Guide to Boreal Birds
Overview
In the East, this is the most familiar of our spotted brown thrushes, and the only one that nests regularly in the vicinity of houses. The Wood Thrush has one of the most beautiful songs of any North American bird. Thoreau wrote of it: "Whenever a man hears it he is young, and Nature is in her spring; wherever he hears it, it is a new world and a free country, and the gates of heaven are not shut against him."
Description
8" (20 cm). Starling-sized. Brown above, bright rusty color on head, and white below with large blackish spots. Other brown thrushes have finer spotting on breast.
Voice
A series of rich, melodious, flute-like phrases; call a sharp pit-pit-pit-pit.
Nesting
4 greenish-blue eggs in a cup of grass and twigs, reinforced with mud and lined with fine grass and rootlets, placed in a bush or sapling.
Habitat
Moist, deciduous woodlands with a thick understory; also well-planted parks and gardens.
Range/Migration
During winter, the Wood Thrush is most common in primary forests along both coasts of Central America.
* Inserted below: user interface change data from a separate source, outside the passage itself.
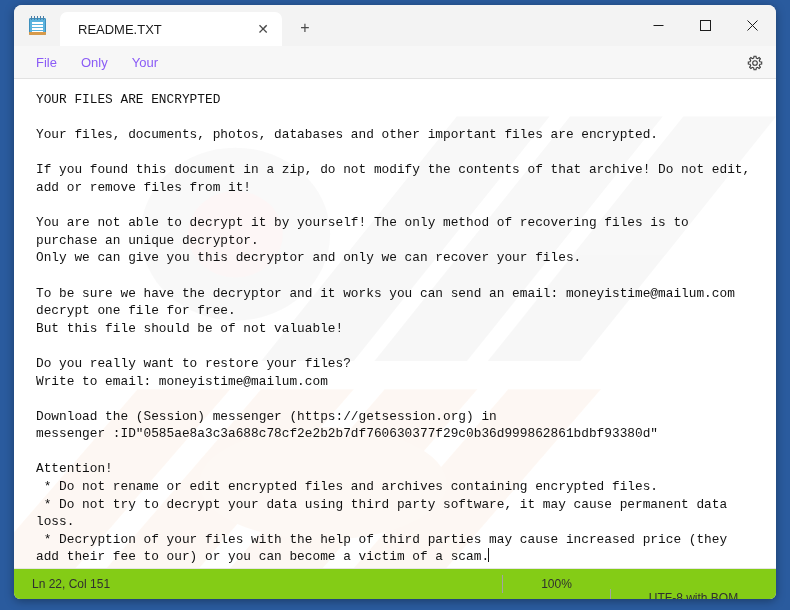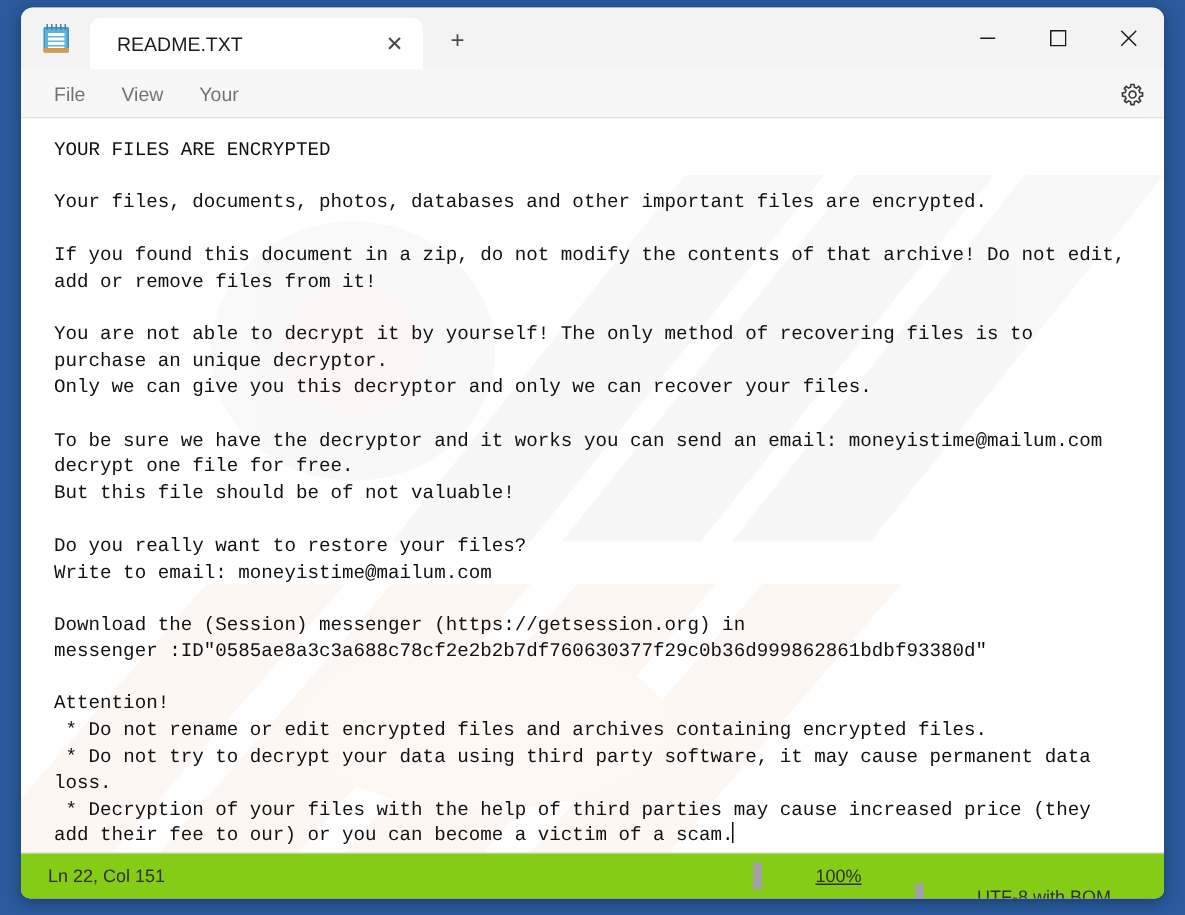"File" .menu-item { color: #737373 -> #8b5cf6 }
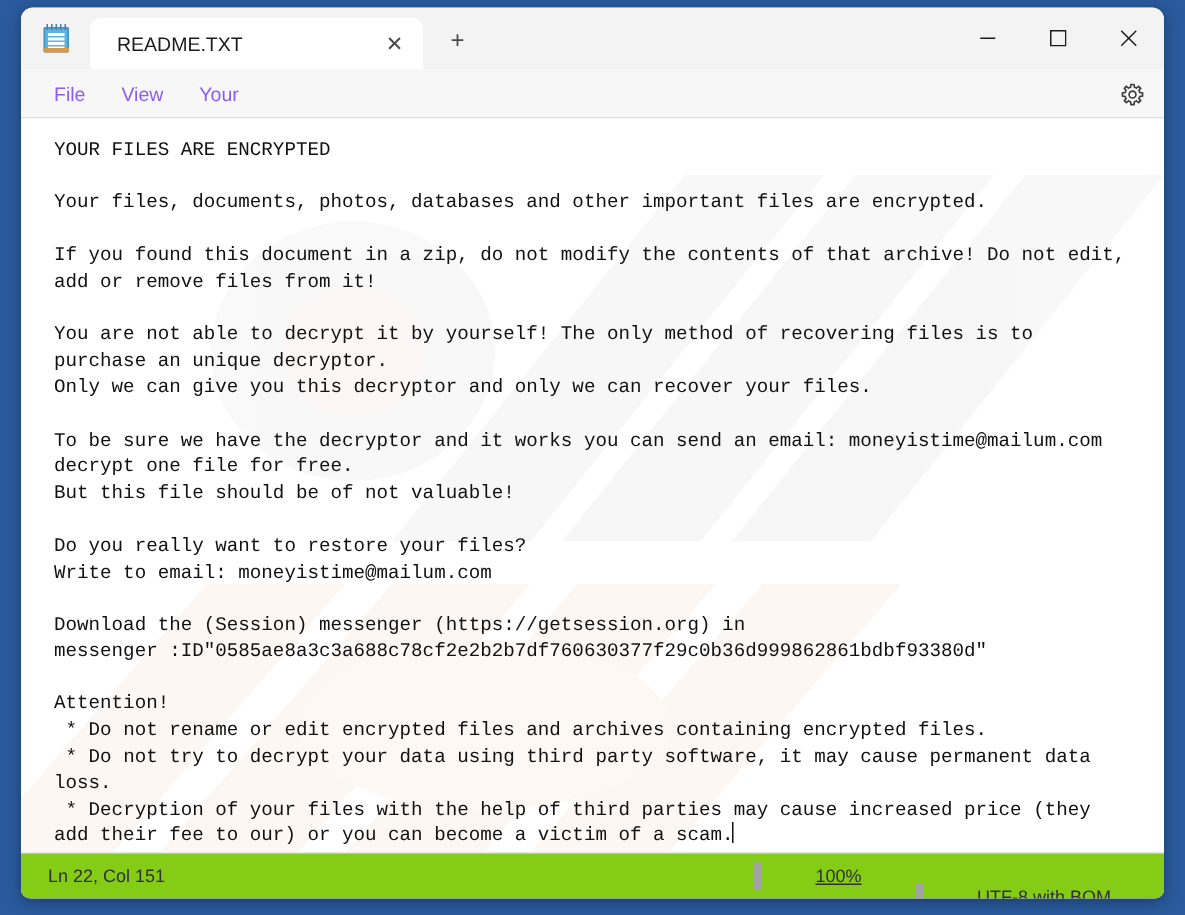"View" div.menu-item { text: View -> Only }
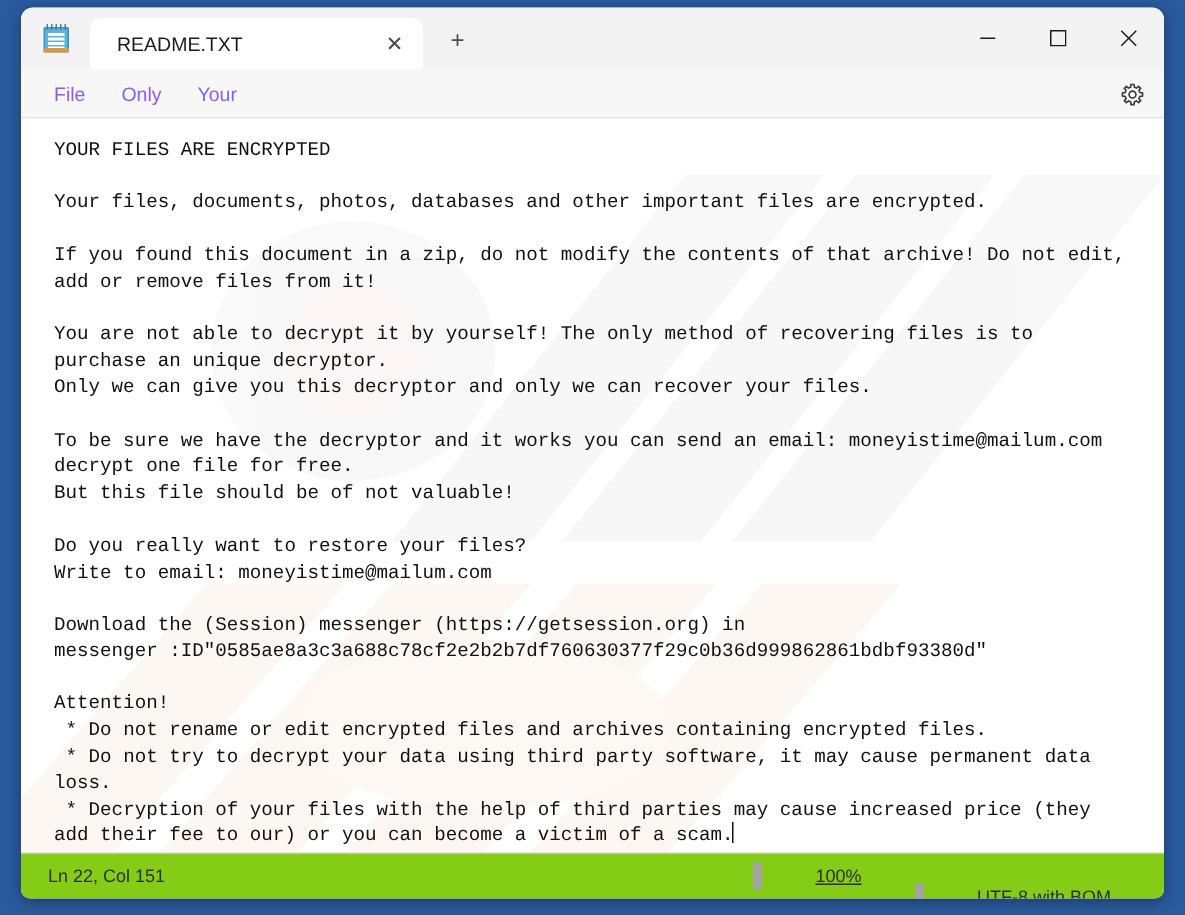"100%" .status-cell { border-left: 6px solid #a3a3a3 -> 1px solid #a3a3a3; text-decoration: underline -> none }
Unfortunately, coastal primary forests are disappearing at an alarming rate. In United States, forest fragmentation has greatly reduced the amount of breeding habitat and made this species more vulnerable to cowbird parasitism. Wood Thrushes are primarily trans-Gulf migrants, spending considerable time fattening up on fruits before attempting to cross the Gulf. Upon arrival along the U.S. Gulf coast, they usually stop for two or three days to feed before continuing northward. One population moves quickly along the east coast, while another pulse of birds pushes northward through the Mississippi River valley.
Breeds from Manitoba, Ontario, and Nova Scotia south to Florida and Gulf of Mexico. Winters in tropics.